Modification records
● ● ● ●

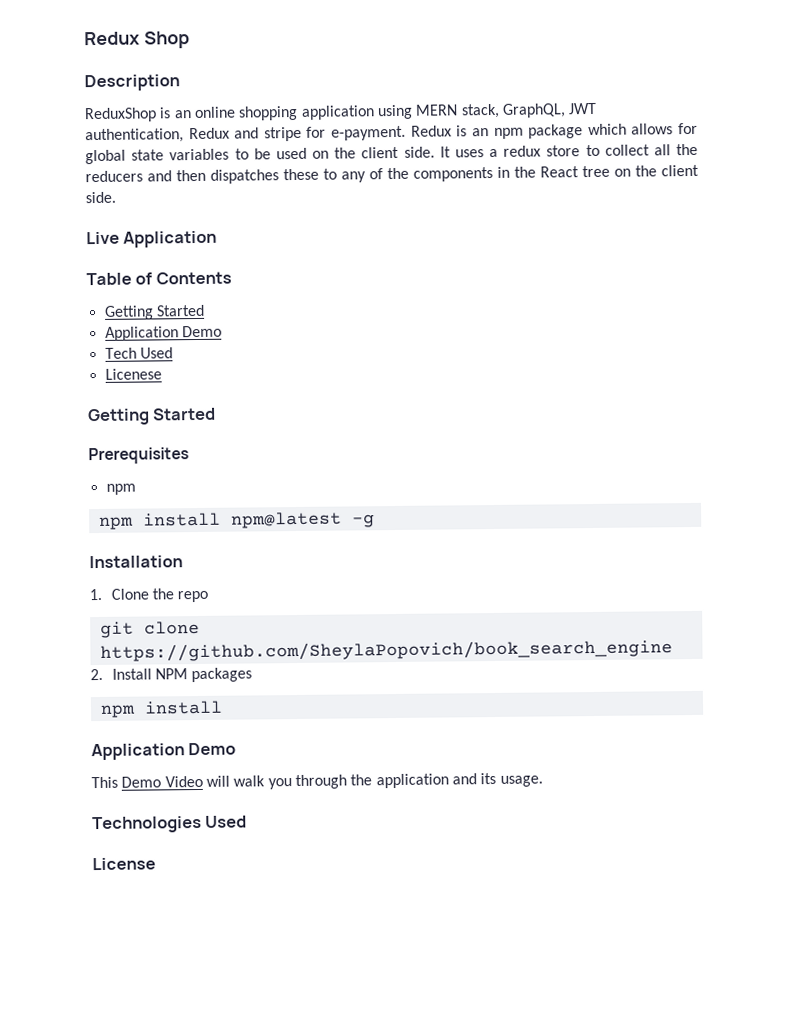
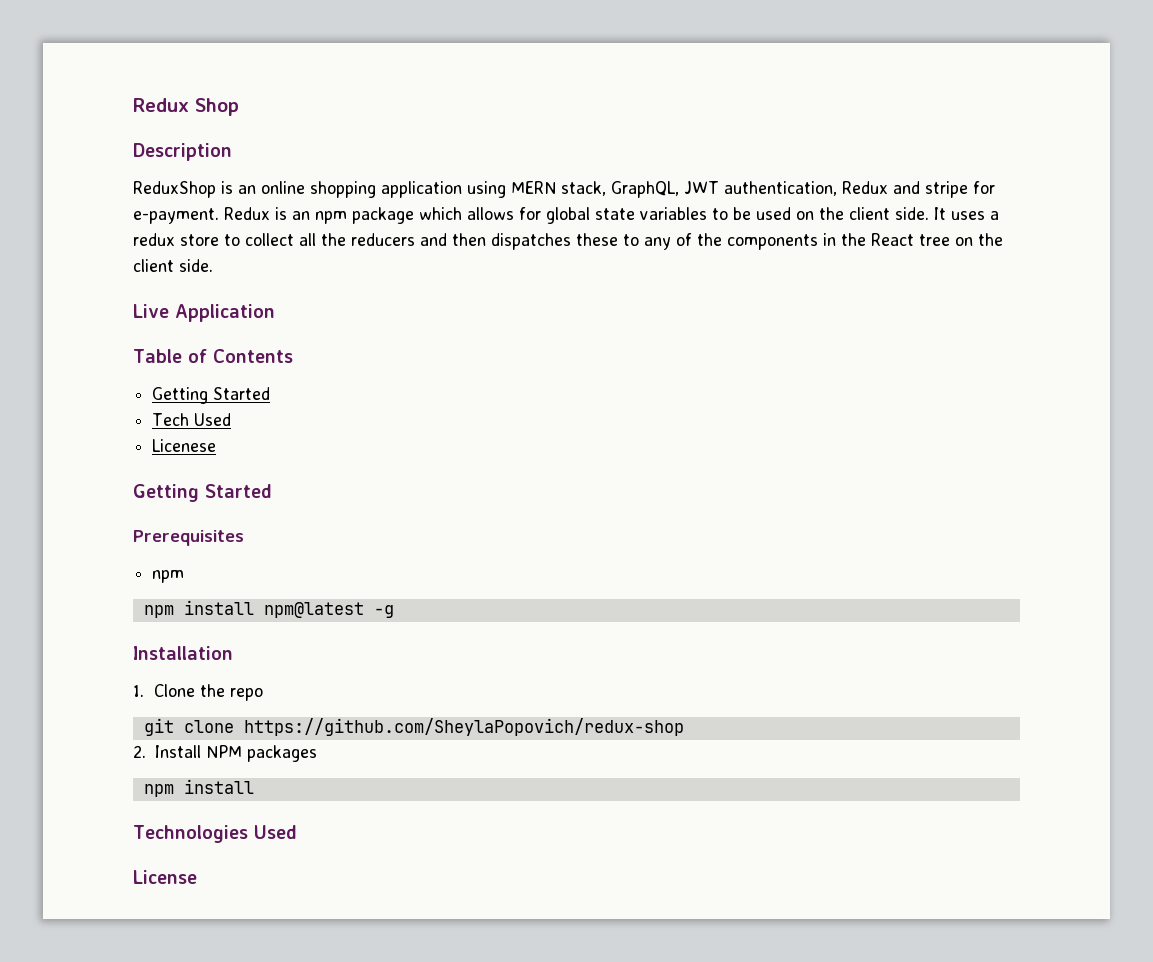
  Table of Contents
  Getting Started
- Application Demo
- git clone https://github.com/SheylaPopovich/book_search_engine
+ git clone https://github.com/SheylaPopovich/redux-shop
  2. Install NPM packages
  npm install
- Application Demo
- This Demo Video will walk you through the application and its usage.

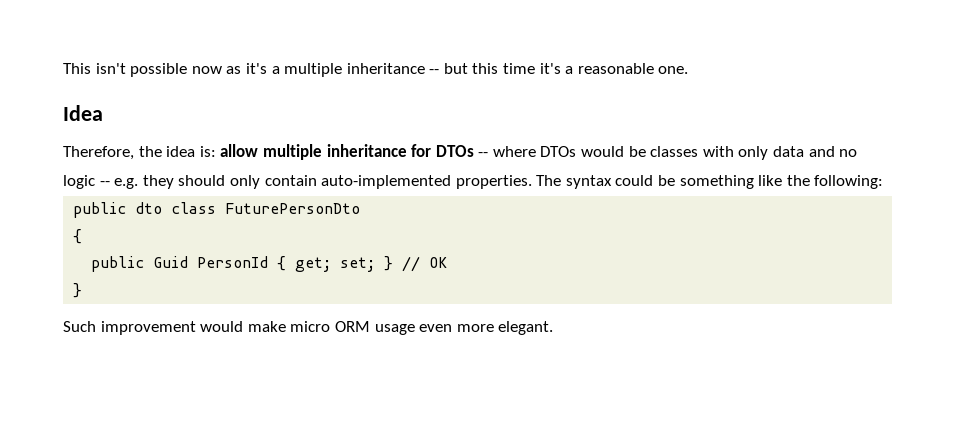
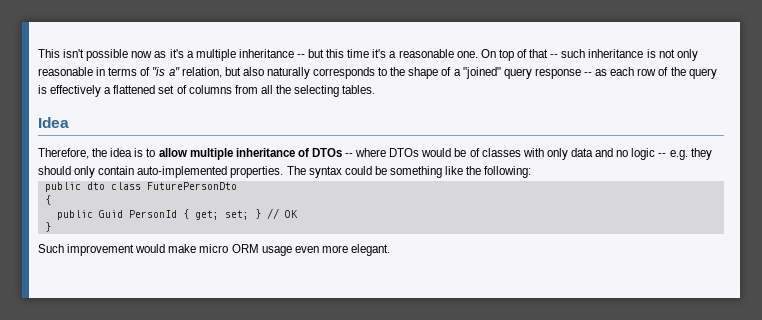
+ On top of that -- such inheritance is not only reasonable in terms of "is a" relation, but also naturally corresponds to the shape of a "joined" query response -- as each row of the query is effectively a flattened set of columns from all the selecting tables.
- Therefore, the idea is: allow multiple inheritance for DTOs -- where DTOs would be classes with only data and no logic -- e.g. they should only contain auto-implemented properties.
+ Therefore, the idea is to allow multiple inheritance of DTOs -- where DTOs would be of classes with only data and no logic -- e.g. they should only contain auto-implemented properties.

● ● ● ●

The lines above starting at the one that holds "- git clone" and ending at the one that holds "- Therefore, the" are to be written out exactly, ends included, and no pictures are to be copied.

Exercise result:
- git clone https://github.com/SheylaPopovich/book_search_engine
+ git clone https://github.com/SheylaPopovich/redux-shop
  2. Install NPM packages
  npm install
- Application Demo
- This Demo Video will walk you through the application and its usage.

+ On top of that -- such inheritance is not only reasonable in terms of "is a" relation, but also naturally corresponds to the shape of a "joined" query response -- as each row of the query is effectively a flattened set of columns from all the selecting tables.
- Therefore, the idea is: allow multiple inheritance for DTOs -- where DTOs would be classes with only data and no logic -- e.g. they should only contain auto-implemented properties.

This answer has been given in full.